** Records for this task follows **

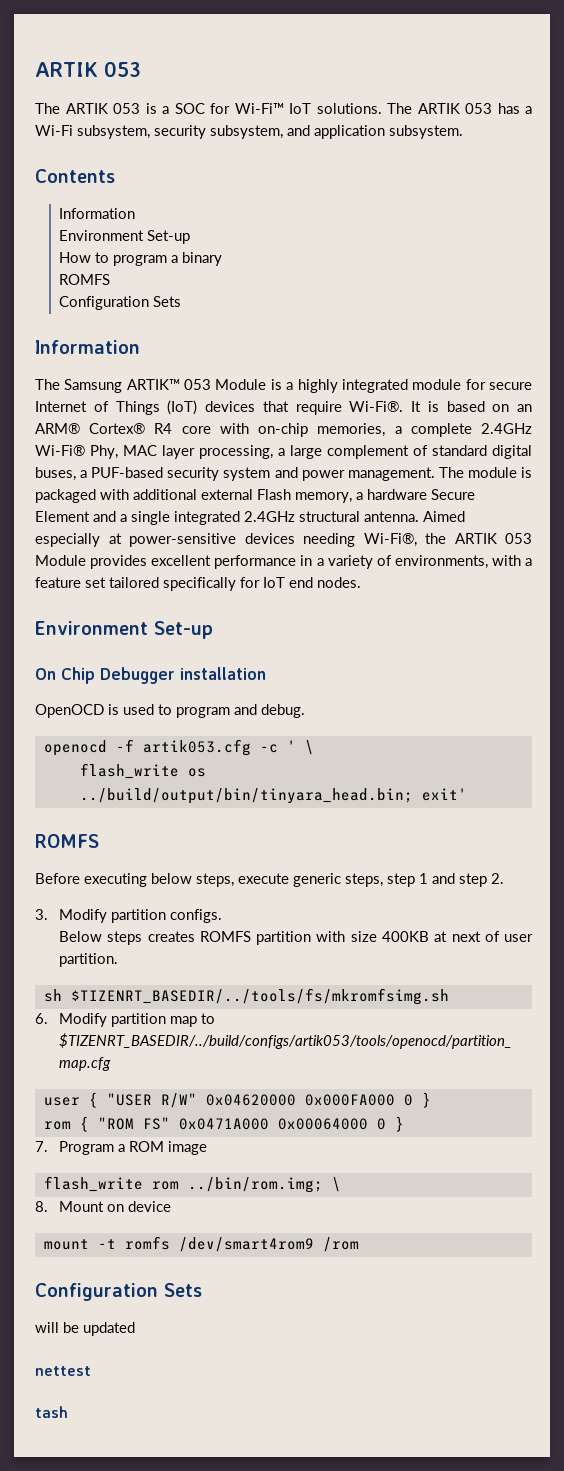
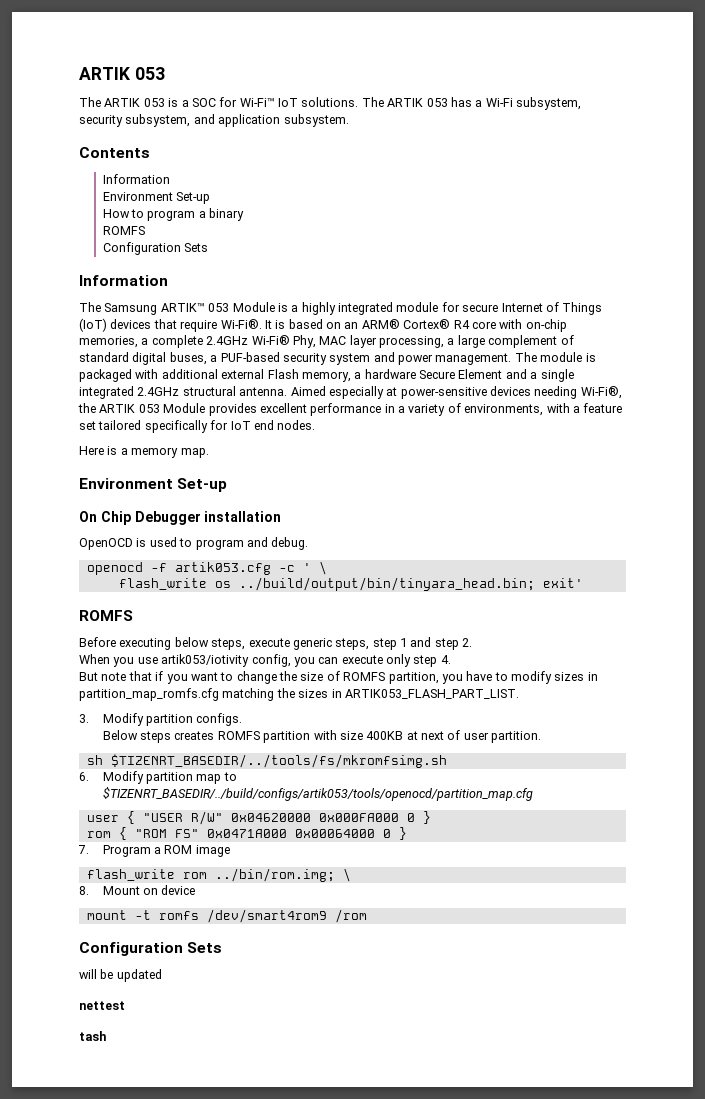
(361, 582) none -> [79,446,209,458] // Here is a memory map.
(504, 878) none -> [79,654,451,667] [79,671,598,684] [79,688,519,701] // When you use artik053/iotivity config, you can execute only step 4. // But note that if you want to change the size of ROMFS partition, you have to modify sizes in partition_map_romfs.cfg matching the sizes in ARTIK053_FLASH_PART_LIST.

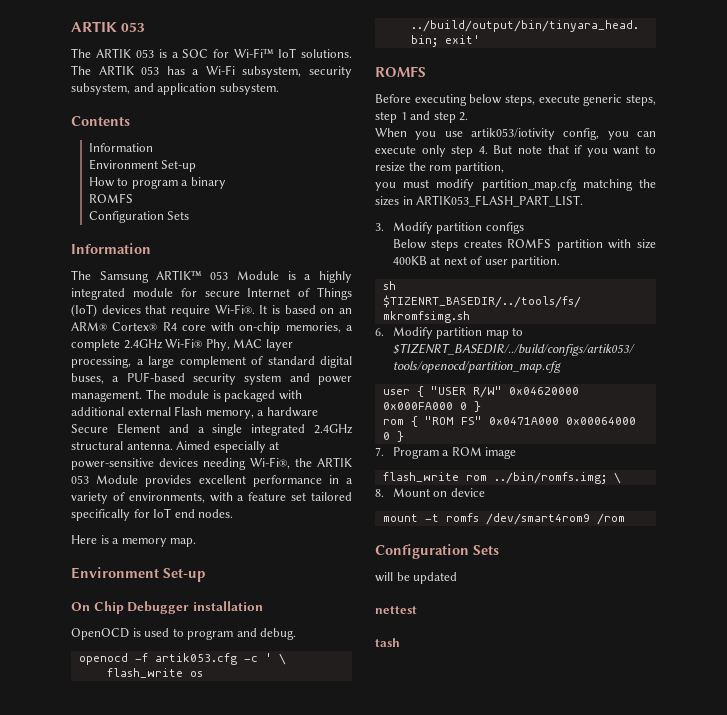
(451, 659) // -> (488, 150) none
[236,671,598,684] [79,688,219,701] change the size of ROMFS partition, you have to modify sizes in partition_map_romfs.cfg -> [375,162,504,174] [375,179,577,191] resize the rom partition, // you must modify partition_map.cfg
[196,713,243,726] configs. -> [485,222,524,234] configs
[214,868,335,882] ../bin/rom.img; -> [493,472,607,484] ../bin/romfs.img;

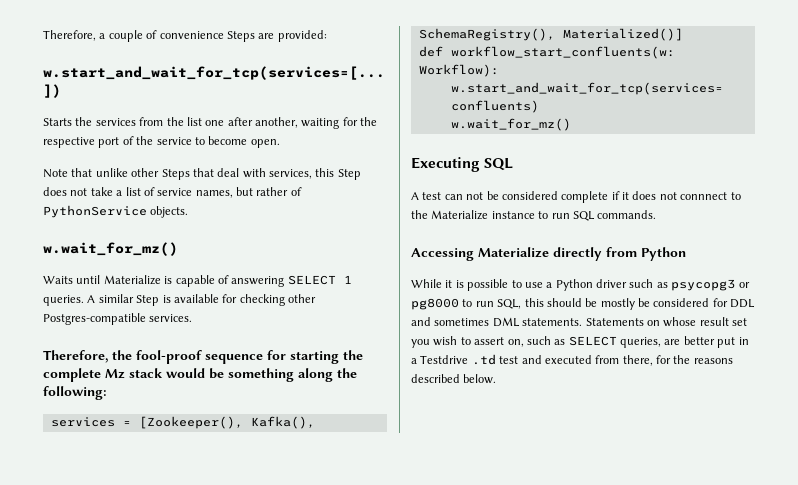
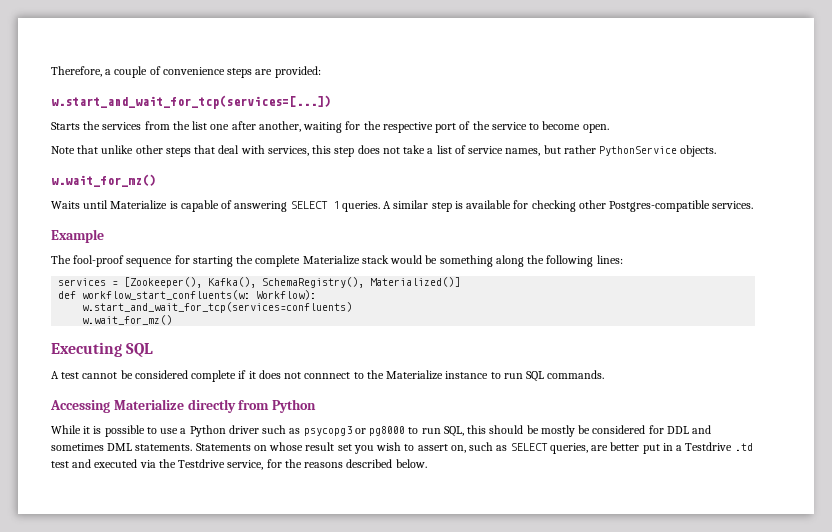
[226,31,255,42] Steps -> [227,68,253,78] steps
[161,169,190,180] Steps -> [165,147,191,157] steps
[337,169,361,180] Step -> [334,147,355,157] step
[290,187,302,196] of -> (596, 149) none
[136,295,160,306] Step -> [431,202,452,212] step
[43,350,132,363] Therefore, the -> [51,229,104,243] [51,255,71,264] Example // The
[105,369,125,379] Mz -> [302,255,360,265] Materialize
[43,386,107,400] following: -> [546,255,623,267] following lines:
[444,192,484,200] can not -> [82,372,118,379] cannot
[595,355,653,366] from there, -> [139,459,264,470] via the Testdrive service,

** End of Records for this task **

### Your objective
Set down the entries above exactly, and keep every picture out of your copy.

### Answer section
(361, 582) none -> [79,446,209,458] // Here is a memory map.
(504, 878) none -> [79,654,451,667] [79,671,598,684] [79,688,519,701] // When you use artik053/iotivity config, you can execute only step 4. // But note that if you want to change the size of ROMFS partition, you have to modify sizes in partition_map_romfs.cfg matching the sizes in ARTIK053_FLASH_PART_LIST.

(451, 659) // -> (488, 150) none
[236,671,598,684] [79,688,219,701] change the size of ROMFS partition, you have to modify sizes in partition_map_romfs.cfg -> [375,162,504,174] [375,179,577,191] resize the rom partition, // you must modify partition_map.cfg
[196,713,243,726] configs. -> [485,222,524,234] configs
[214,868,335,882] ../bin/rom.img; -> [493,472,607,484] ../bin/romfs.img;

[226,31,255,42] Steps -> [227,68,253,78] steps
[161,169,190,180] Steps -> [165,147,191,157] steps
[337,169,361,180] Step -> [334,147,355,157] step
[290,187,302,196] of -> (596, 149) none
[136,295,160,306] Step -> [431,202,452,212] step
[43,350,132,363] Therefore, the -> [51,229,104,243] [51,255,71,264] Example // The
[105,369,125,379] Mz -> [302,255,360,265] Materialize
[43,386,107,400] following: -> [546,255,623,267] following lines:
[444,192,484,200] can not -> [82,372,118,379] cannot
[595,355,653,366] from there, -> [139,459,264,470] via the Testdrive service,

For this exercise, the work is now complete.